Business - June 1st, 2007

Japan’s family social network

by Danielle Tate-Stratton

For families, moving to Japan can be an overwhelm­ing proposition. A new language, culture, school and medical system, among others, and often, no place to turn for advice and support can be daunting to the point of threatening for even the most travel-savvy parent’s mental health. Luckily, FUSION GOL, a web solutions provider here in Japan, has come to the rescue, as of October 2006, with their new service, Piqniq.jp, billed as Japan’s Family Social Network.

The idea came about last spring, as FUSION GOL looked to move from being an Internet Service Provid­er (ISP) to a Web Solutions Provider (WSP). As Robert Rork, Foreign Sales and Marketing for Fusion Network Services explains, an ISP deals with internet lines, web hosting, and email, whereas a WSP looks at how us­ers can enhance their internet experiences. Along with Piqniq.jp, FUSION GOL’s WSP services include StartForce.co.jp, an ‘online desktop’. The Web 2.0 application requires no installation and runs entirely within your browser. Perfect for anyone who works between multi­ple computers or travels a lot, StartForce.co.jp allows you to upload files into a Windows-like (in look) yet en­tirely self-contained operating system, which can then be accessed remotely and edited using built-in applica­tions such as Writer.
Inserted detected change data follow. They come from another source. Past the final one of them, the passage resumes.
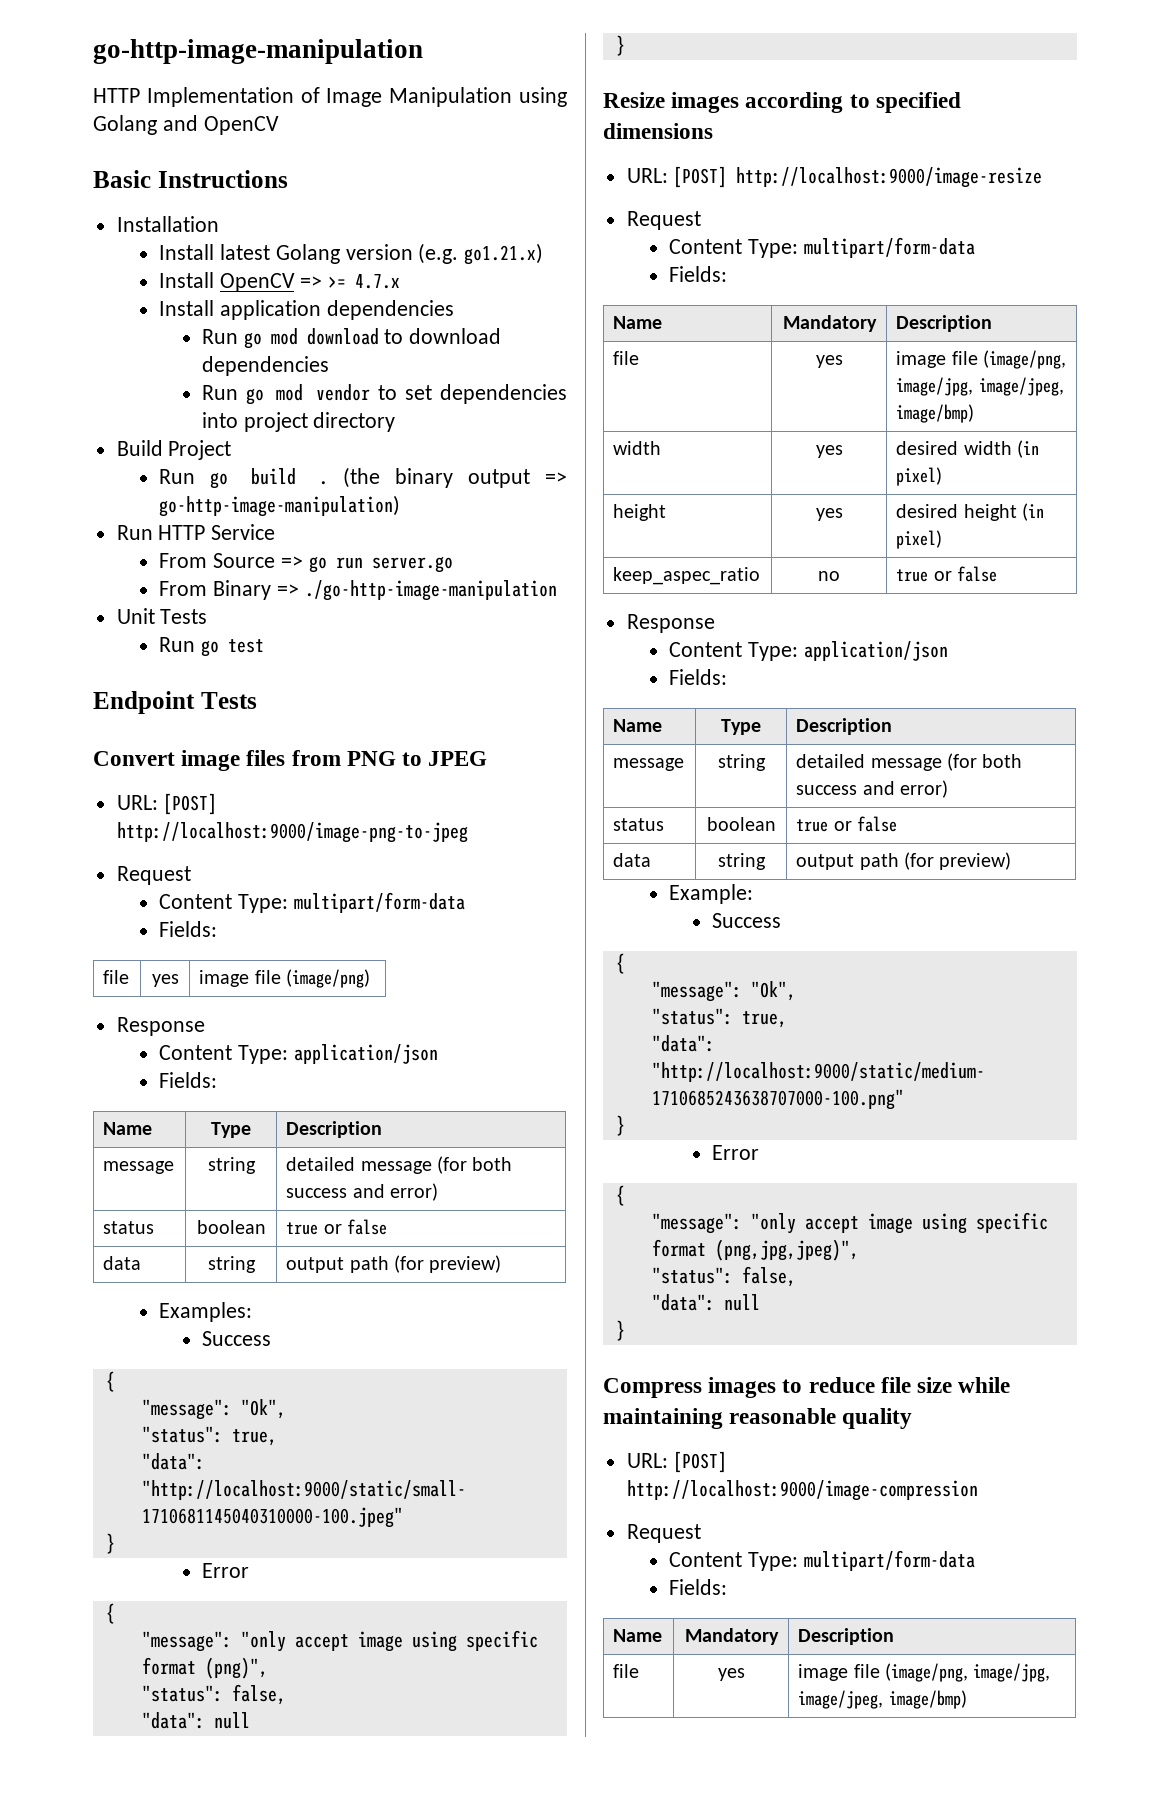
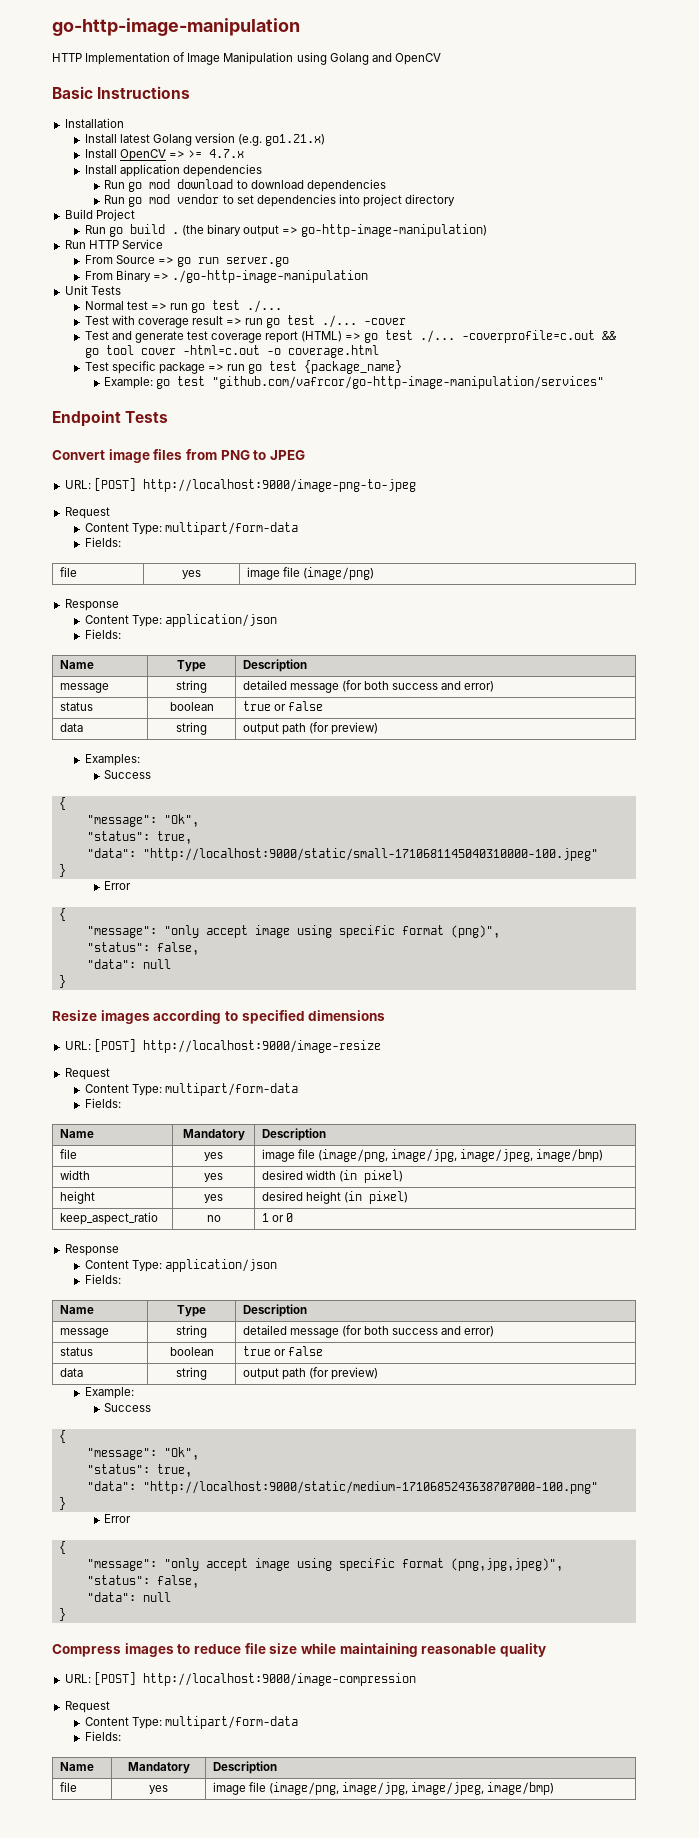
- Run go test
+ Normal test => run go test ./...
+ Test with coverage result => run go test ./... -cover
+ Test and generate test coverage report (HTML) => go test ./... -coverprofile=c.out && go tool cover -html=c.out -o coverage.html
+ Test specific package => run go test {package_name}
+ Example: go test "github.com/vafrcor/go-http-image-manipulation/services"
- keep_aspec_ratio | no | true or false
+ keep_aspect_ratio | no | 1 or 0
Piqniq.jp aims to help fight the feelings of isola­tion that can come from moving to Japan by inviting families to help other families on the first Social Net­work Service (SNS) tailored specifically towards Eng­lish-speaking families in Japan.

Rork comments, “We felt that for English-speaking families, there was no ‘one place’ that they could eas­ily find the type of information that was relevant to them. There are a lot of Japan-specific resources spread throughout the internet and in print but nothing re­ally focused on the family lifestyle. English-speaking families, no matter what country they may be from, have certain needs and questions that can be difficult to answer. We’ve designed Piqniq to help users discuss [them] all in English!” Robert is quick to add that this is in no way a service designed only for foreigners, although this is a common misconception. The key thing, he says, is that the network is in English, but English-speaking Japanese members are more than wel­come to join! As the network is geared towards families, those with kids will get the most use out of it, although anyone can get information about living in Japan.
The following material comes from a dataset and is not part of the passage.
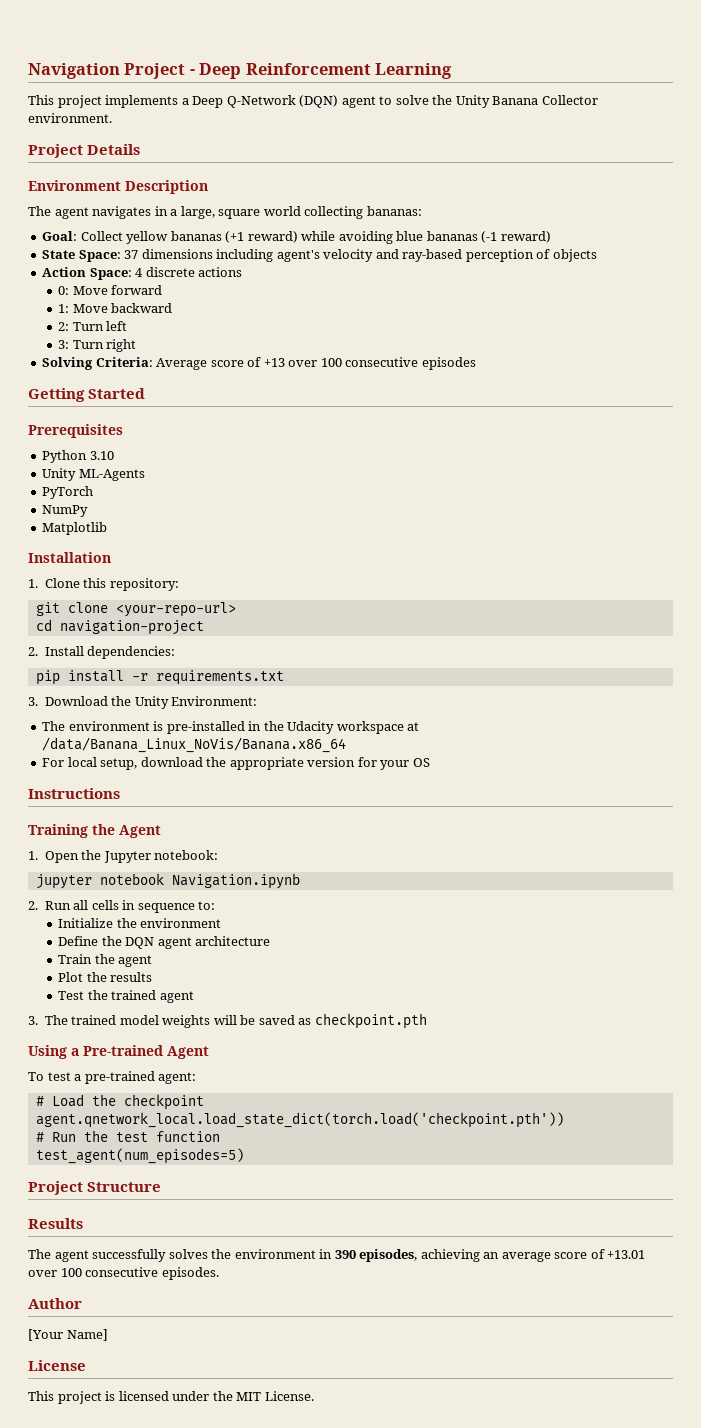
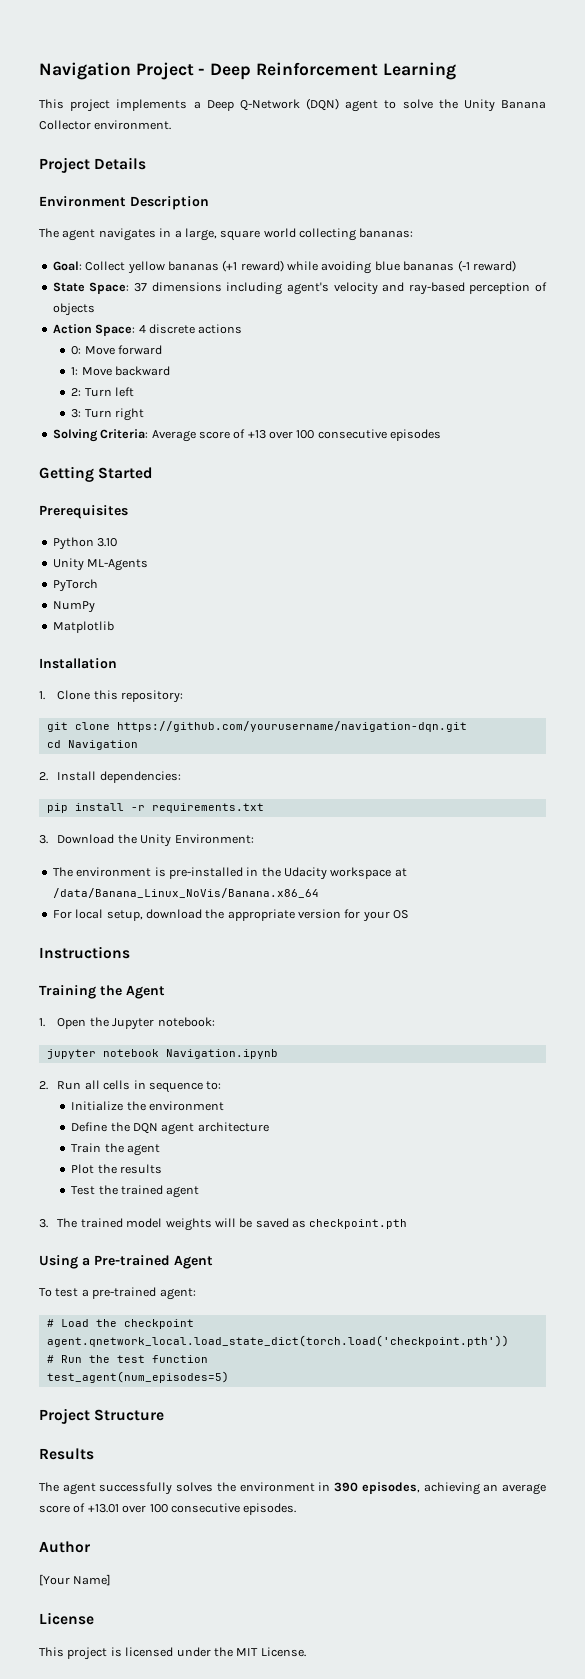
- git clone <your-repo-url>
+ git clone https://github.com/yourusername/navigation-dqn.git
- cd navigation-project
+ cd Navigation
Some of the issues that members can discuss, in fo­rums, through personal blogs, and via private messages, include raising kids in Japan, babysitters or daycare centers, schools and activities for kids, doctors and den­tists, and that ultimate family getaway.
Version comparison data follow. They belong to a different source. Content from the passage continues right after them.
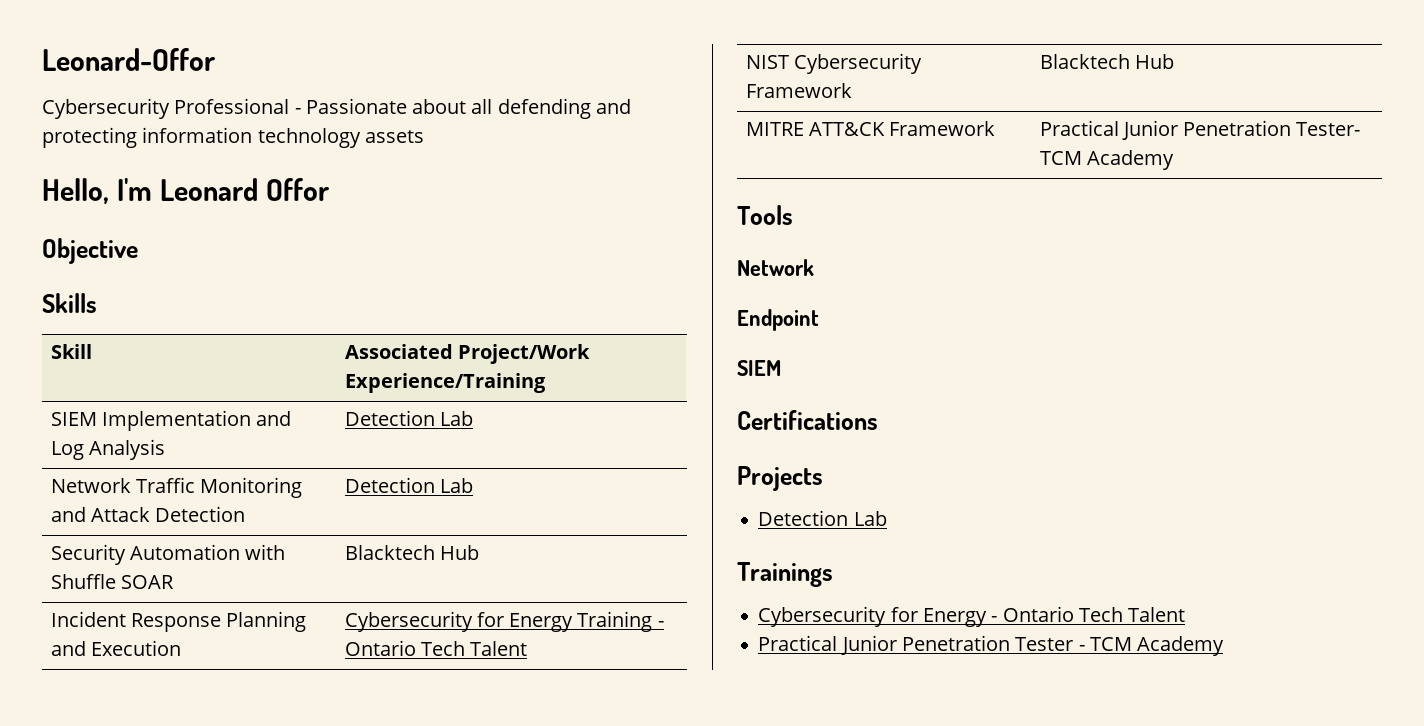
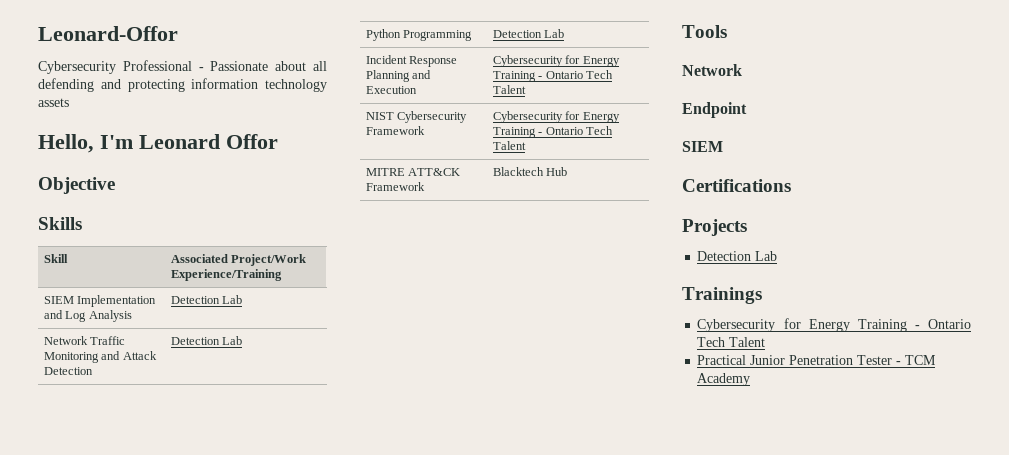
- Security Automation with Shuffle SOAR | Blacktech Hub
+ Python Programming | Detection Lab
- NIST Cybersecurity Framework | Blacktech Hub
- MITRE ATT&CK Framework | Practical Junior Penetration Tester- TCM Academy
+ NIST Cybersecurity Framework | Cybersecurity for Energy Training - Ontario Tech Talent
+ MITRE ATT&CK Framework | Blacktech Hub
  Trainings
- Cybersecurity for Energy - Ontario Tech Talent
+ Cybersecurity for Energy Training - Ontario Tech Talent

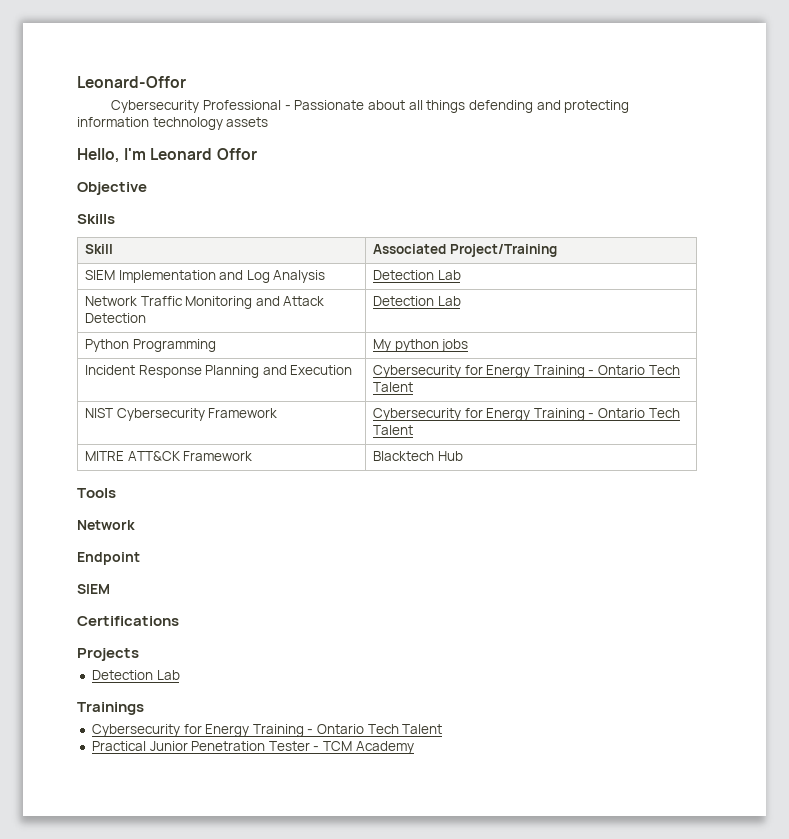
- Cybersecurity Professional - Passionate about all defending and protecting information technology assets
+ Cybersecurity Professional - Passionate about all things defending and protecting information technology assets
- Skill | Associated Project/Work Experience/Training
+ Skill | Associated Project/Training
- Python Programming | Detection Lab
+ Python Programming | My python jobs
While interacting with the online community us­ing features such as profiles, blogging, and messaging is nothing new to the online SNS community, what sets Piqniq apart from sites such as myspace, and its Japanese equivalent, mixi—and this is a very impor­tant feature—is, as FUSION GOL puts it, “the ability to add or comment on the growing list of companies, organizations, schools, etc., that provide services in English. In this way, Piqniq is more than just an SNS, it is a user-reviewed Information Resource that will be available to both registered users and non-users alike.”

While the other members of Piqniq might not be likely to pop over for a cup of sugar, they may well be­come your new neighbors, at least in a virtual sense. Not only does the idea of having good neighbors sounds ap­pealing, it’s good for us as well—having neighbors, both of the virtual and terrestrial kind, increases social inter­actions and leads to shared-resources, a concept of com­bining knowledge through a community, benefiting everyone greatly without too much work on the part of any one person. This is certainly evident in piqniq’s vibrant online forums, as members discuss everything from where to find the best Mexican food in Tokyo to where to find an English-speaking plumber. The friend­ly banter helps newcomers feel at home and gives the old timers both a chance to renew their enthusiasm for this often-wonderful, sometimes-overwhelming coun­try and pass on hard-earned knowledge.

Friendships too, develop as users post regularly and share the seemingly inconsequential details of day-to­day life that lasting relationships are based on. Here again, there is a true benefit to your mental health— according to about.com, having a strong, supportive social network has been associated with lower levels of stress, increased longevity, and greater levels of hap­piness. For any English-speaking families in Japan, but especially for those living outside of Tokyo, where feel­ings of isolation tend to be higher, FUSION GOL and Piqniq.jp have gone a long way to helping ease the stresses of finding our way around town.